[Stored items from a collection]
[Start of Attachment]

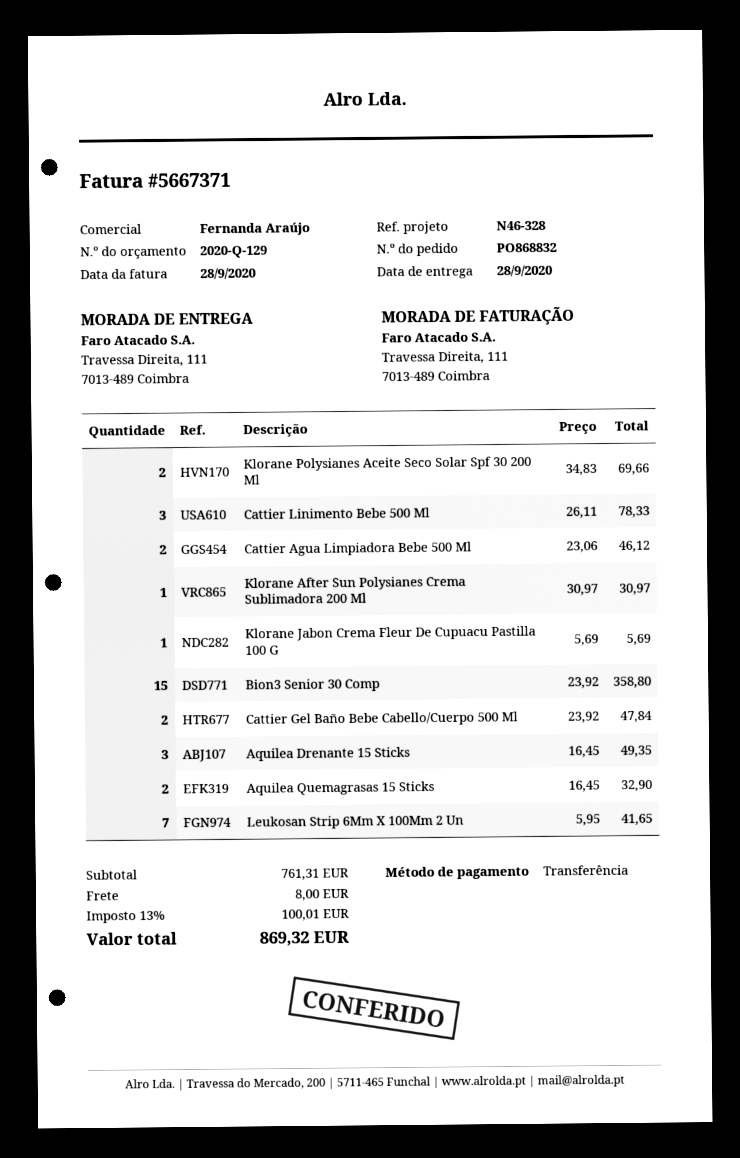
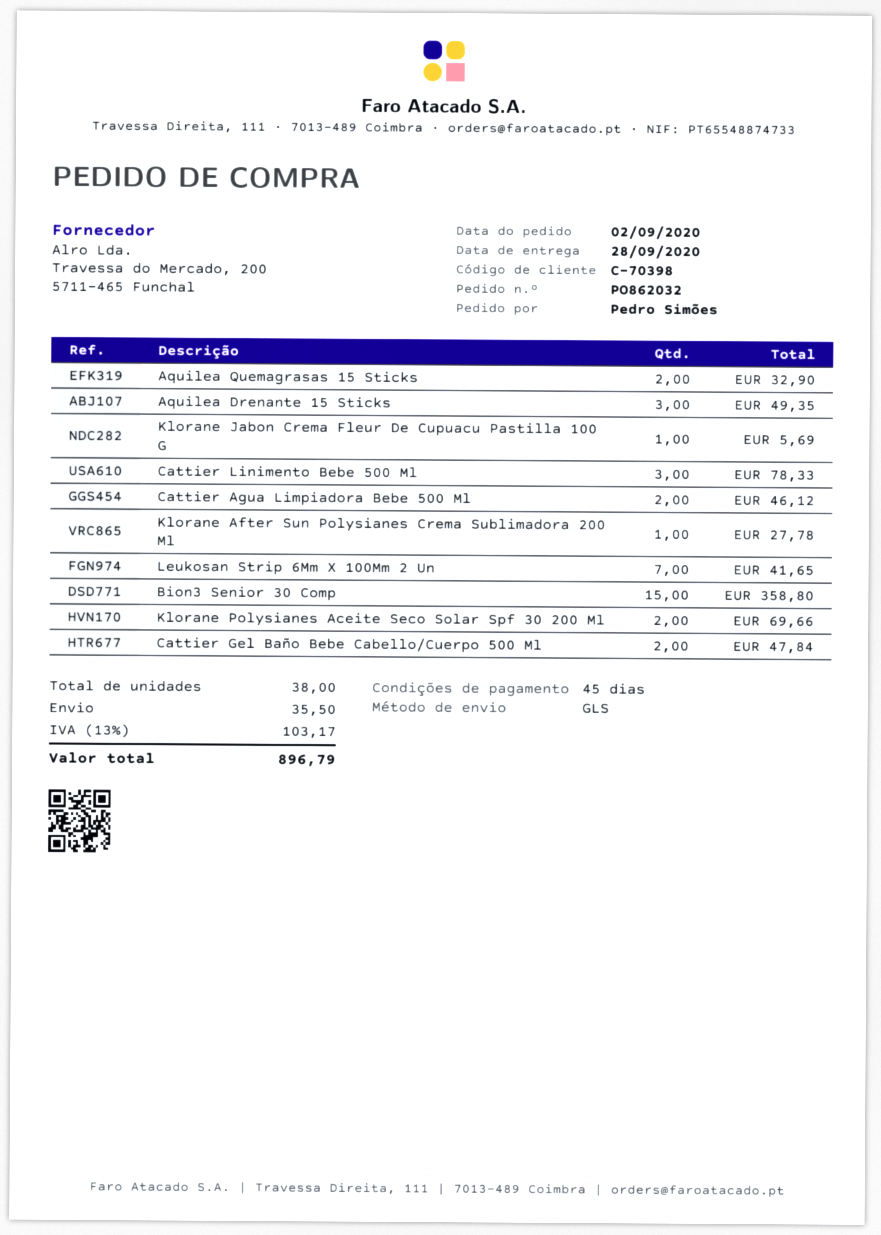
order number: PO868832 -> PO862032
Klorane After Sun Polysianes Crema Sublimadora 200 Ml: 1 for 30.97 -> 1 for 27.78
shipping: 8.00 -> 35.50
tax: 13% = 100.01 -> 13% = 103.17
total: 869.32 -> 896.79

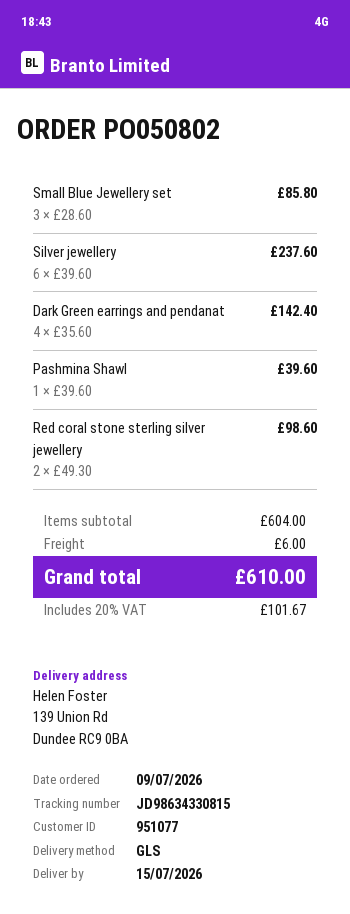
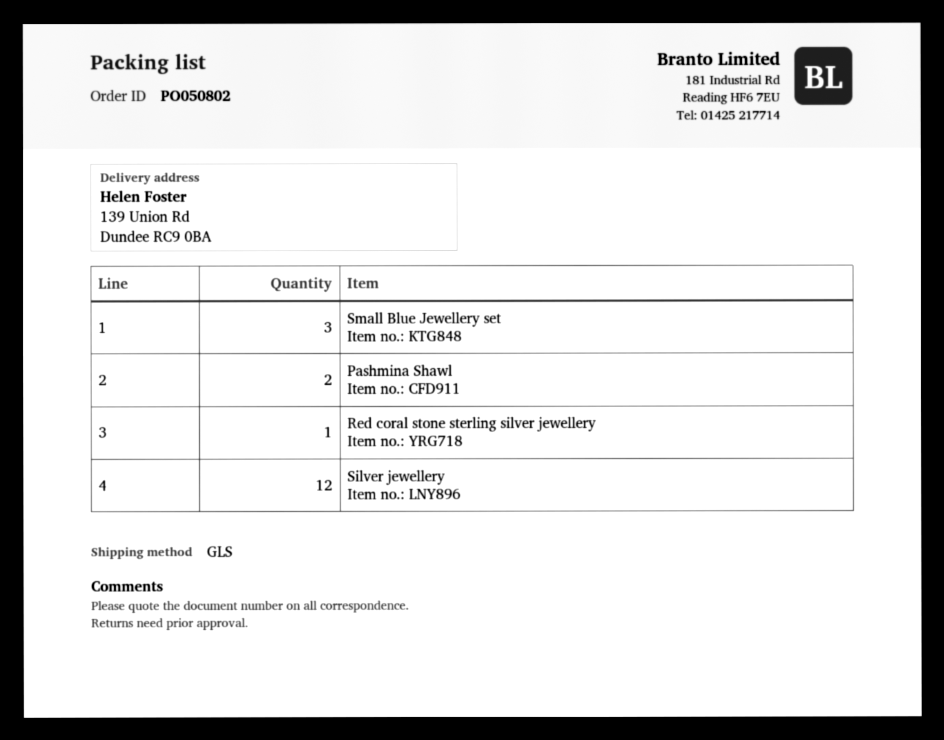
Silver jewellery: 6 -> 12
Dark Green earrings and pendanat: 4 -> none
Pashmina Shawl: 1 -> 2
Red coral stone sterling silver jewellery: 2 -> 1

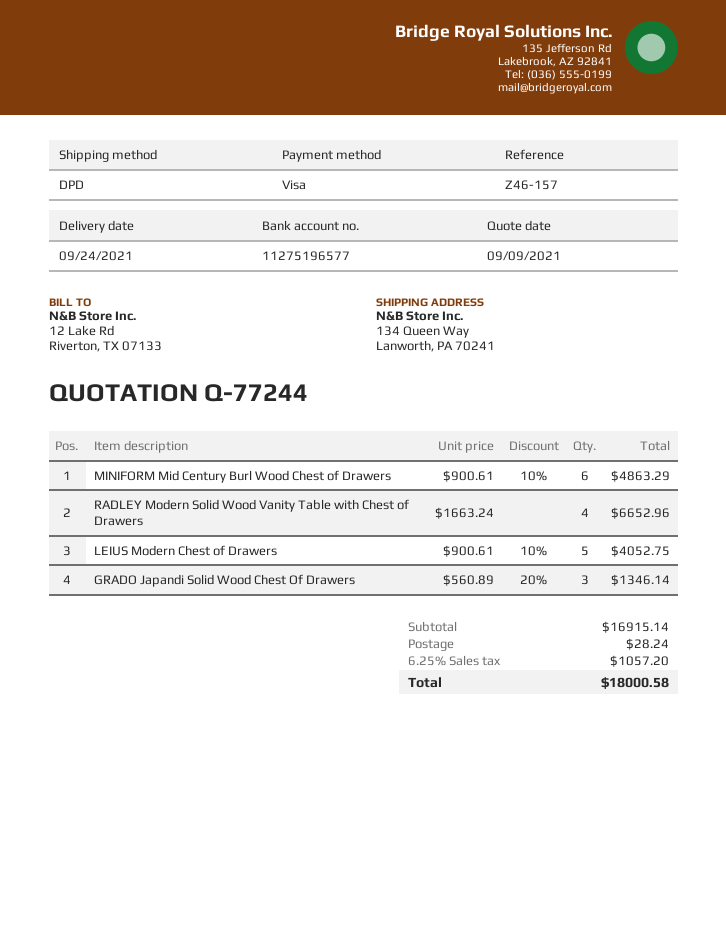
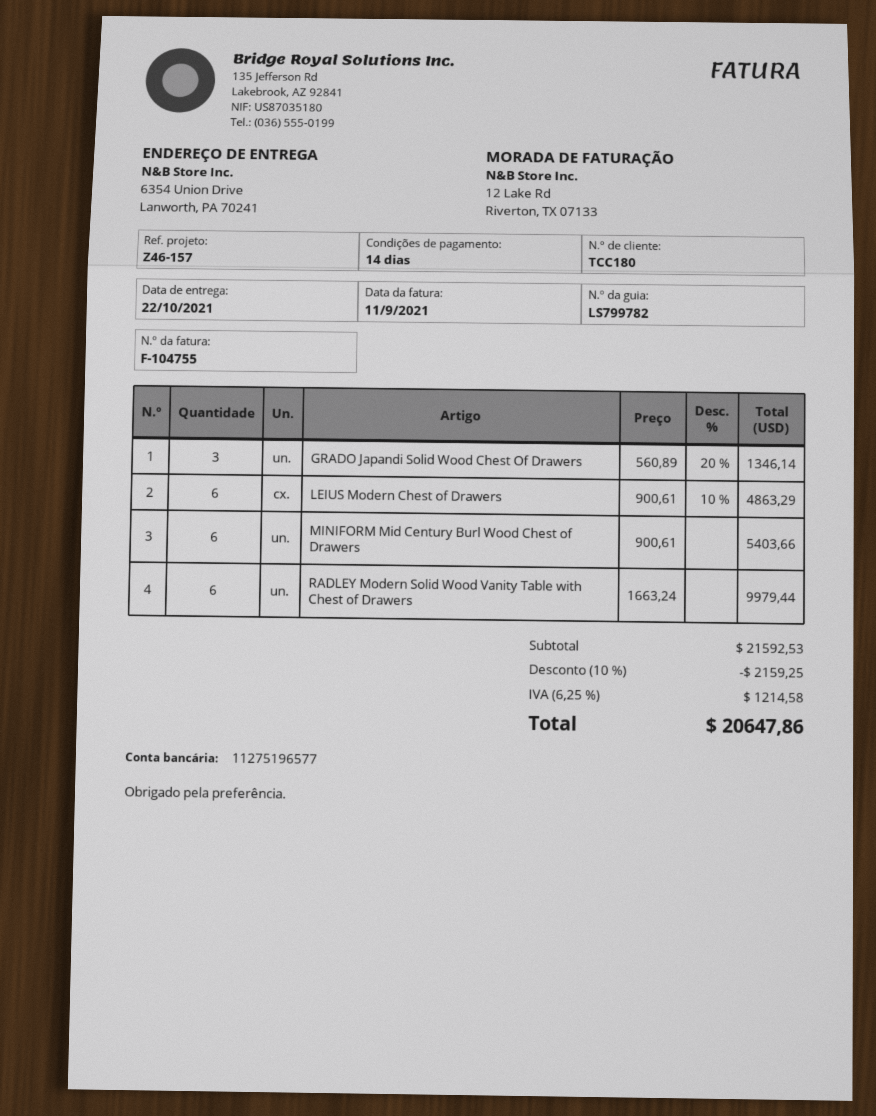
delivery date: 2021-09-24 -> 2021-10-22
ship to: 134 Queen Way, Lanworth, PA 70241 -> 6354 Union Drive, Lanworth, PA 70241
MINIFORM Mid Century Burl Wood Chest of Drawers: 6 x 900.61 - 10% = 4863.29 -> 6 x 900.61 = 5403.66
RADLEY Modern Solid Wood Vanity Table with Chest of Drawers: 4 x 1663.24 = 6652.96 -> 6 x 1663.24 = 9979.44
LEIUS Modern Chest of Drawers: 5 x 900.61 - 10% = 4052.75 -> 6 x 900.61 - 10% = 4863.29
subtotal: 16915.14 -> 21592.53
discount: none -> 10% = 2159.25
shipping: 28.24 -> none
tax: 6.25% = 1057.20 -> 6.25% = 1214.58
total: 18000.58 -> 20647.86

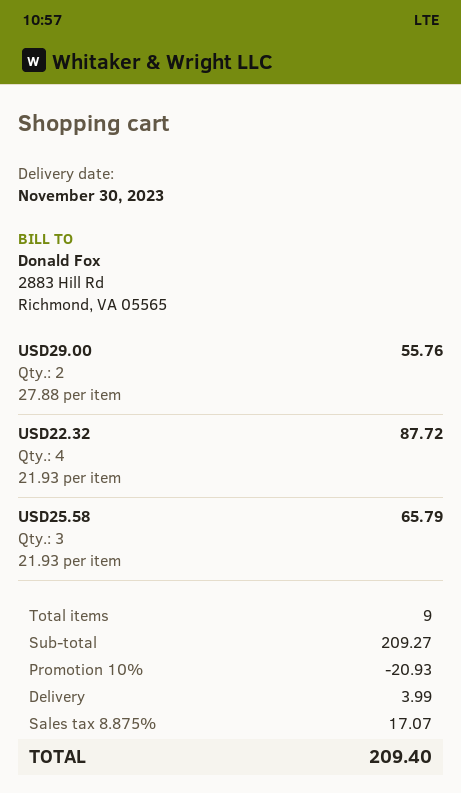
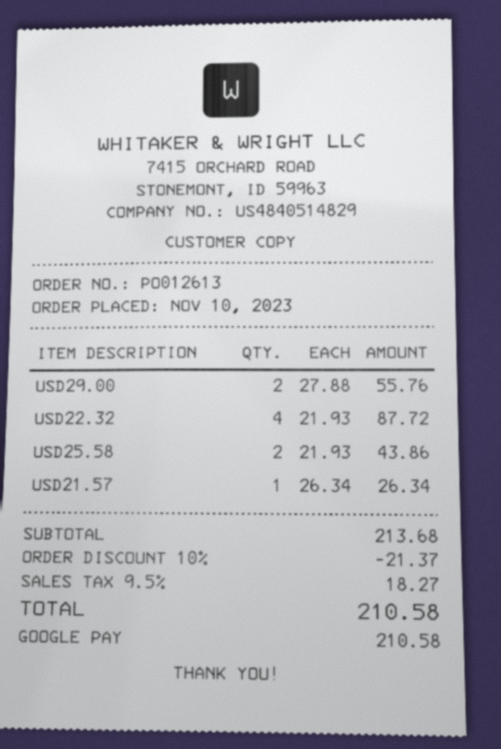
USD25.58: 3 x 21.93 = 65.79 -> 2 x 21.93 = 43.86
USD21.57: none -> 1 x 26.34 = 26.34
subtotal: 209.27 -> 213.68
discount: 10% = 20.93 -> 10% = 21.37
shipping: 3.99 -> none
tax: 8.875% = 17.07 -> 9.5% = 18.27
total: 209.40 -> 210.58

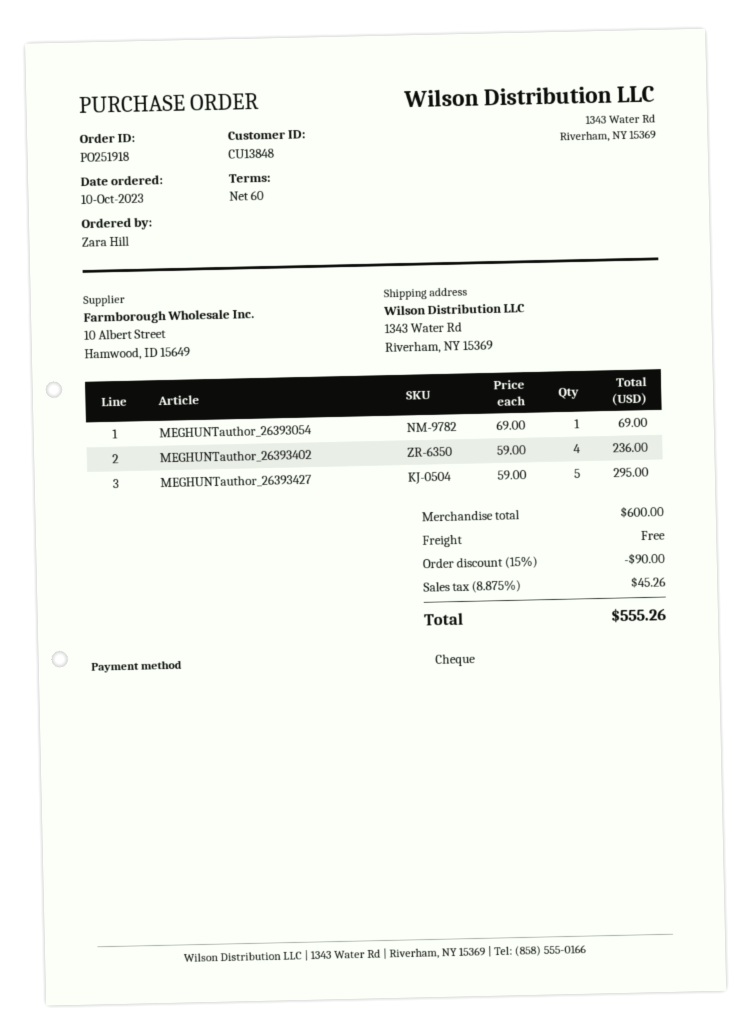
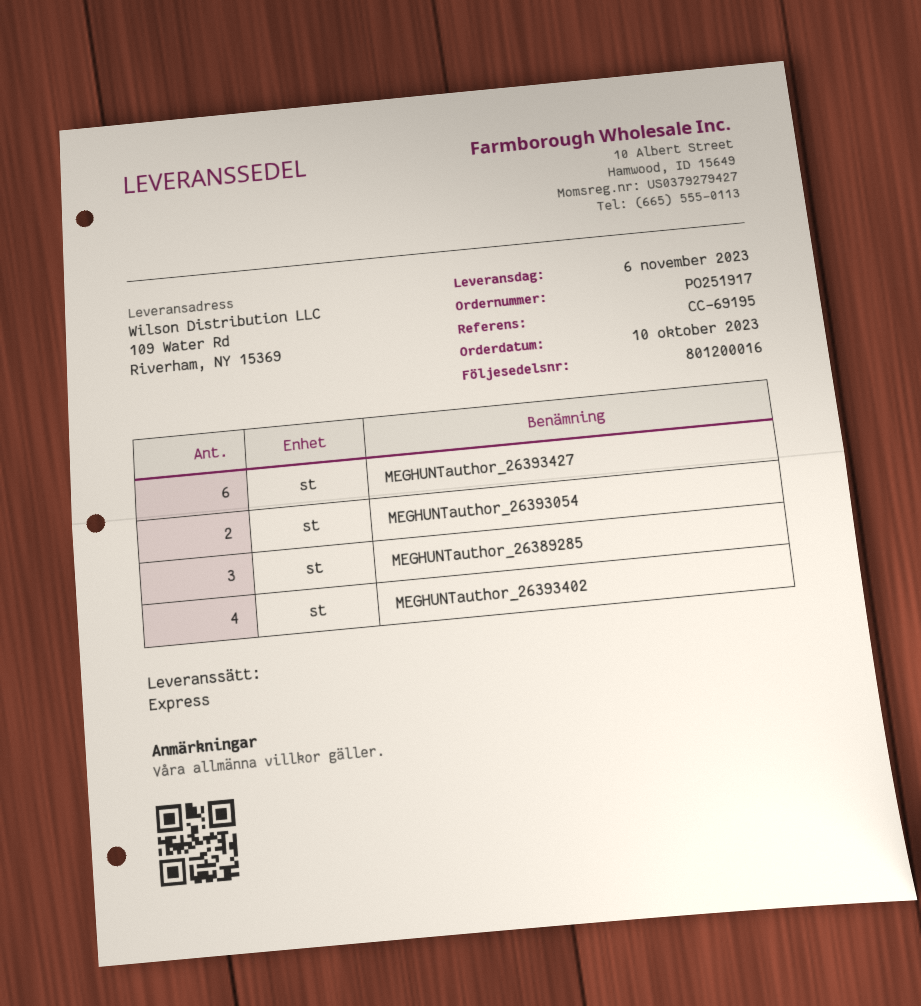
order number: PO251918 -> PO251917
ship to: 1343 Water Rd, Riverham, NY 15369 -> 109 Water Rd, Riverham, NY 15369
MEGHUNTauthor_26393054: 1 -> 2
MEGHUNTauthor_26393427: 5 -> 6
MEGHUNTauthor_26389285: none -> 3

[End of Attachment]

### Required action
Copy nothing but the lines above that run from the one with "delivery date: 2021-09-24 -> 2021-10-22" to the one with "USD21.57: none -> 1 x 26.34 = 26.34", ends included; pictures stay out.

### Answer space
delivery date: 2021-09-24 -> 2021-10-22
ship to: 134 Queen Way, Lanworth, PA 70241 -> 6354 Union Drive, Lanworth, PA 70241
MINIFORM Mid Century Burl Wood Chest of Drawers: 6 x 900.61 - 10% = 4863.29 -> 6 x 900.61 = 5403.66
RADLEY Modern Solid Wood Vanity Table with Chest of Drawers: 4 x 1663.24 = 6652.96 -> 6 x 1663.24 = 9979.44
LEIUS Modern Chest of Drawers: 5 x 900.61 - 10% = 4052.75 -> 6 x 900.61 - 10% = 4863.29
subtotal: 16915.14 -> 21592.53
discount: none -> 10% = 2159.25
shipping: 28.24 -> none
tax: 6.25% = 1057.20 -> 6.25% = 1214.58
total: 18000.58 -> 20647.86

USD25.58: 3 x 21.93 = 65.79 -> 2 x 21.93 = 43.86
USD21.57: none -> 1 x 26.34 = 26.34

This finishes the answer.